The Night Mark(47)


“You’re doing dishes now?” he asked.

“Of course, I—”

She nearly said, “I always do dishes” but that was Faye, not Faith.

“I only wanted to help,” Faye said.

“You can help all you want. You just never have... I mean, I know you aren’t used to housework.”

Another hint. Another clue. Faye looked at her hands—Faith’s hands. Smooth, no calluses, neatly trimmed nails. What sort of woman in 1921 wouldn’t have done her own housework? A rich woman, that was who. The wife of a rich man. Faith’s husband had money.

“There are lots of things I’ve never done before that I’m probably going to start doing.”

“Yeah, I noticed that last night.”

“Carrick, last night... I’m sorry. I was just overwhelmed,” Faye said.

“You weren’t the only one.” He smiled, but the smile didn’t last long. “About last night...” he began. “And the dishes. You aren’t trying to earn your keep around here, are you?”

She found herself blushing, still humiliated by how she’d tried to seduce this man, this total stranger, simply because he looked like and sounded just like Will.
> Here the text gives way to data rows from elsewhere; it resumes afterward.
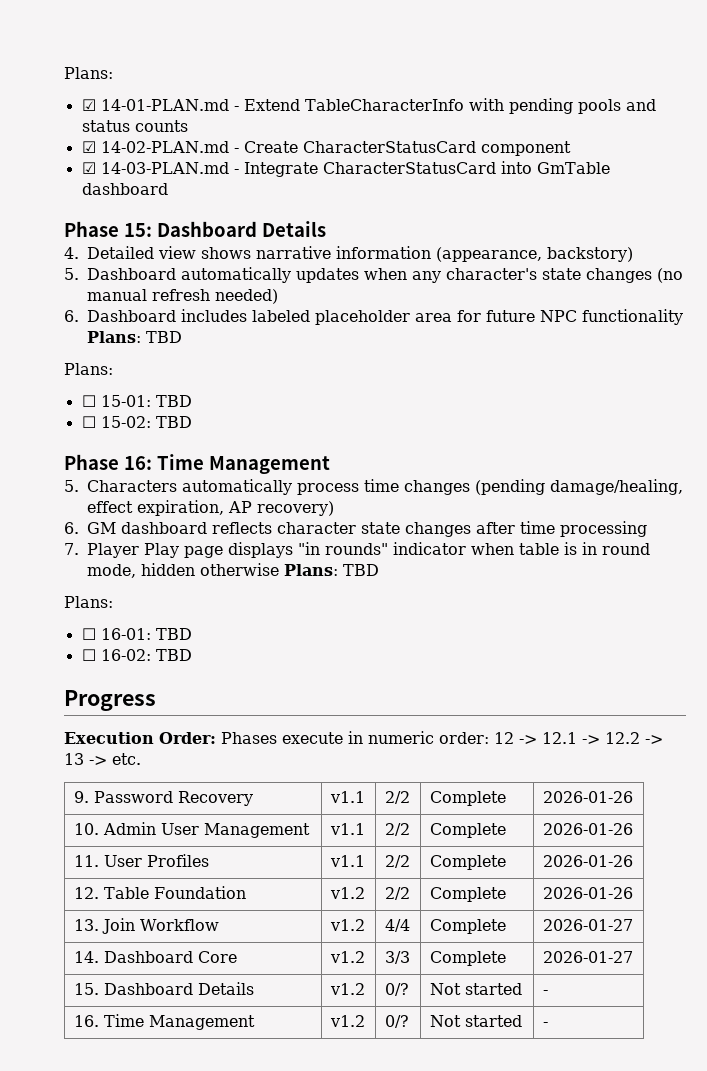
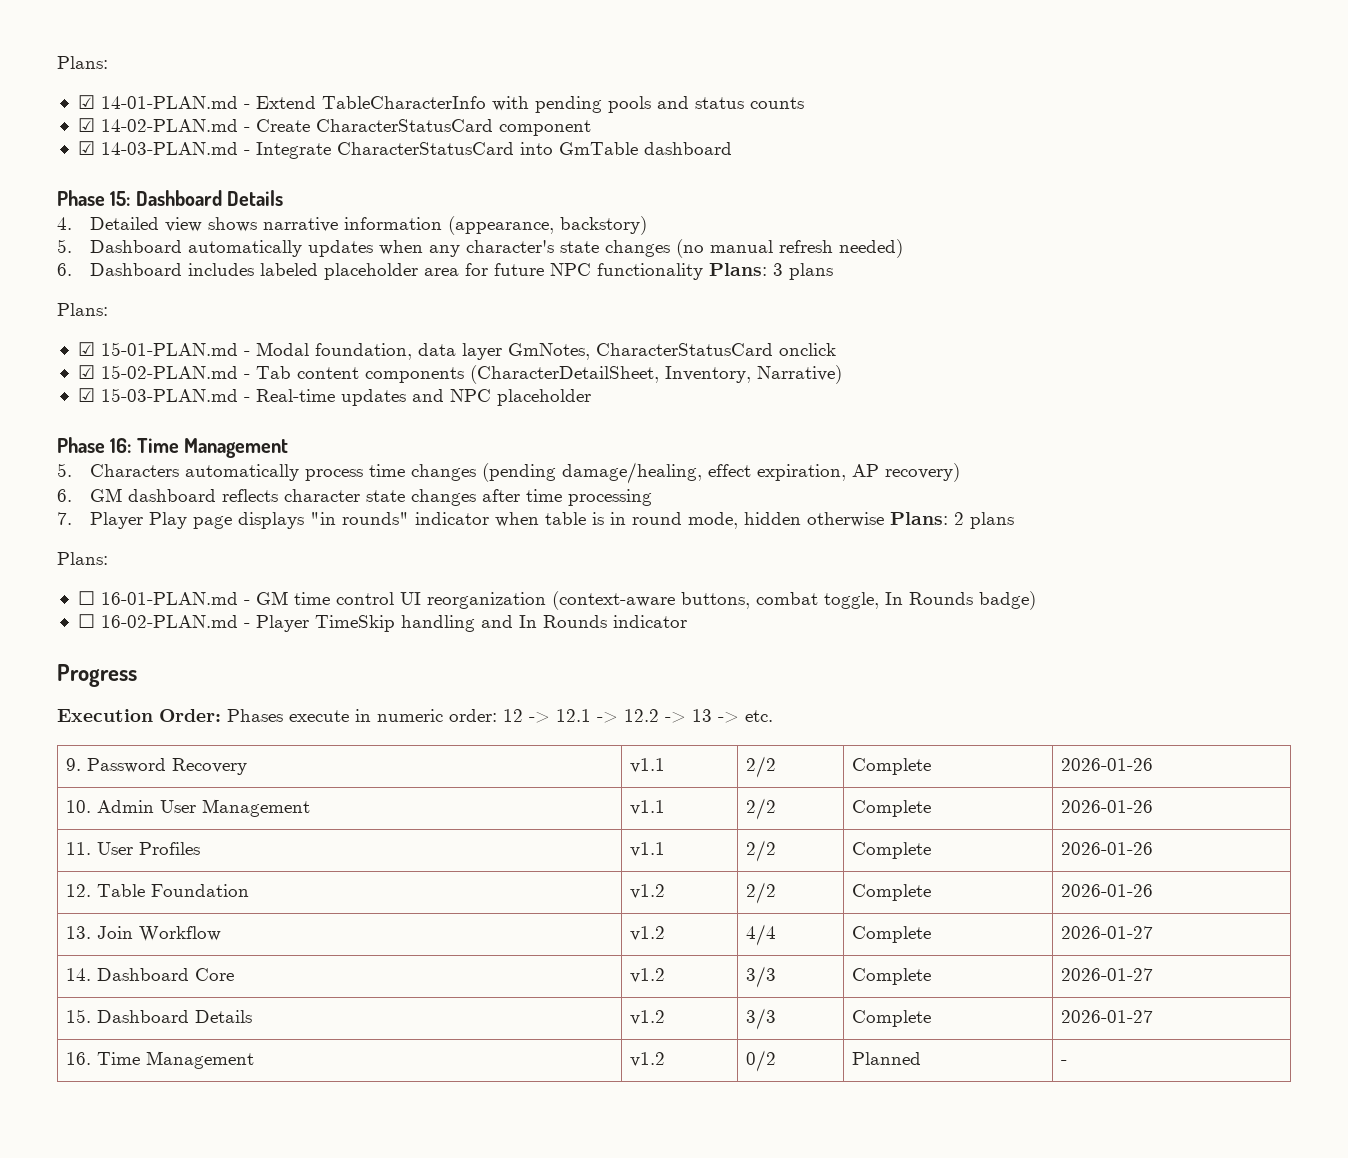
- 6. Dashboard includes labeled placeholder area for future NPC functionality Plans: TBD
+ 6. Dashboard includes labeled placeholder area for future NPC functionality Plans: 3 plans
  Plans:
- ☐ 15-01: TBD
- ☐ 15-02: TBD
+ ☑ 15-01-PLAN.md - Modal foundation, data layer GmNotes, CharacterStatusCard onclick
+ ☑ 15-02-PLAN.md - Tab content components (CharacterDetailSheet, Inventory, Narrative)
+ ☑ 15-03-PLAN.md - Real-time updates and NPC placeholder
- 7. Player Play page displays "in rounds" indicator when table is in round mode, hidden otherwise Plans: TBD
+ 7. Player Play page displays "in rounds" indicator when table is in round mode, hidden otherwise Plans: 2 plans
  Plans:
- ☐ 16-01: TBD
- ☐ 16-02: TBD
+ ☐ 16-01-PLAN.md - GM time control UI reorganization (context-aware buttons, combat toggle, In Rounds badge)
+ ☐ 16-02-PLAN.md - Player TimeSkip handling and In Rounds indicator
- 15. Dashboard Details | v1.2 | 0/? | Not started | -
+ 15. Dashboard Details | v1.2 | 3/3 | Complete | 2026-01-27
- 16. Time Management | v1.2 | 0/? | Not started | -
+ 16. Time Management | v1.2 | 0/2 | Planned | -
“Because I would never ask that of you,” Carrick said. “You don’t have to pay for room and board here with your body. You don’t have to pay for it with anything at all. Not for me or Dolly. Dolly gets paid a good wage for her work, and she isn’t complaining.”

“She doesn’t think I’m lazy?”

“Well, she does, but she thinks that about everybody, myself included.”

“You’re the lighthouse keeper.”

“She sees me sleeping all day.”

“Because you work all night.’

“That she doesn’t see.”

Faye laughed. She had been a pretty hard-nosed teenager herself. No one had met her impossible standards.

“I don’t want to be lazy,” Faye said. “I don’t have much else to do. I’d rather help than sit around.”

“I’m sure Dolly would appreciate a hand, and I appreciate what she appreciates.”

“You’re a good man.”

“I wouldn’t go that far.”

“I threw myself at you last night, and you didn’t take advantage of me.”

“I’m not the sort of man to take someone else’s wife to bed, even if that man doesn’t deserve to kiss her baby toe.”

“Right. Of course you’re not,” she said. “Now you should get to bed, right?” Faye needed to end this conversation before she said anything else wrong, anything else that might give her away.

“Going. Wake me if you need anything.”

Once Faye was certain Carrick had gone to bed and shut the door behind him, she sprang into action. She couldn’t make any more gaffes. First stop, the kitchen. Faye went through the pantry and the cabinets, wanting to memorize what they had and where it was stored. It wouldn’t look good if Carrick asked her for a cracker or a cup of coffee and she couldn’t find them.

In the cabinet by the stove she found familiar items—baking powder (Clabber Girl brand, which she’d had at home), along with condensed milk, molasses, brown sugar, white sugar, yeast, cornmeal, spices, salt and pepper and Jell-O. Even in 1921 there was room for Jell-O.

With the vegetable garden and all this dry food, at least she knew she wouldn’t starve. She might drown, blow up in a gas explosion or contract malaria, but she wouldn’t starve. And she wouldn’t get scurvy, either, it seemed. Faye found several dozen jars of canned fruit preserves—cranberry, blackberry, cherry and orange marmalade. Plus, several cans of peaches, apples and cherries.

Under the sink she found bleach in an amber glass bottle and vinegar in a clear glass bottle. More baking soda, too. While the packaging wasn’t what she was used to, everything in the kitchen was recognizable. She took comfort in the little girl with the umbrella on the Morton’s salt canister. She never thought she’d welcome the sight of a familiar product logo. The kitchen reminded Faye of her grandmother’s. And it was certainly well stocked with pots and pans and silverware. Nothing looked foreign to her, except maybe the millet, whatever that was. Surely they had a dictionary in the house. Asking Siri, “What is millet?” wasn’t an option anymore. Faye almost missed Siri. Once in a dark and desperate moment she’d asked Siri to tell her a joke. She’d responded with “Two iPhones walk into a bar. They didn’t get a good reception.” That had been the night Hagen had pried the pill bottle out of her hand, the night she’d realized a telephone robot was her only friend in the world.

In the living room, Faye pulled the Sears, Roebuck & Co. catalog out from under the Bible, hopeful it would help her understand the world of 1921 America. She also wondered whatever happened to this Roebuck person. Had there been a dramatic falling-out, a breakup of sorts, between him and Mr. Sears? Were they the Beatles of their day—Sears was Paul McCartney and poor Roebuck John Lennon? On the cover in large letters it said, “Buy from the World’s Largest Store.”

“Oh, I get it,” Faye said to herself. “It’s the Amazon of 1921.”

As she leafed through the book, she stopped at random pages studying the goods and their prices.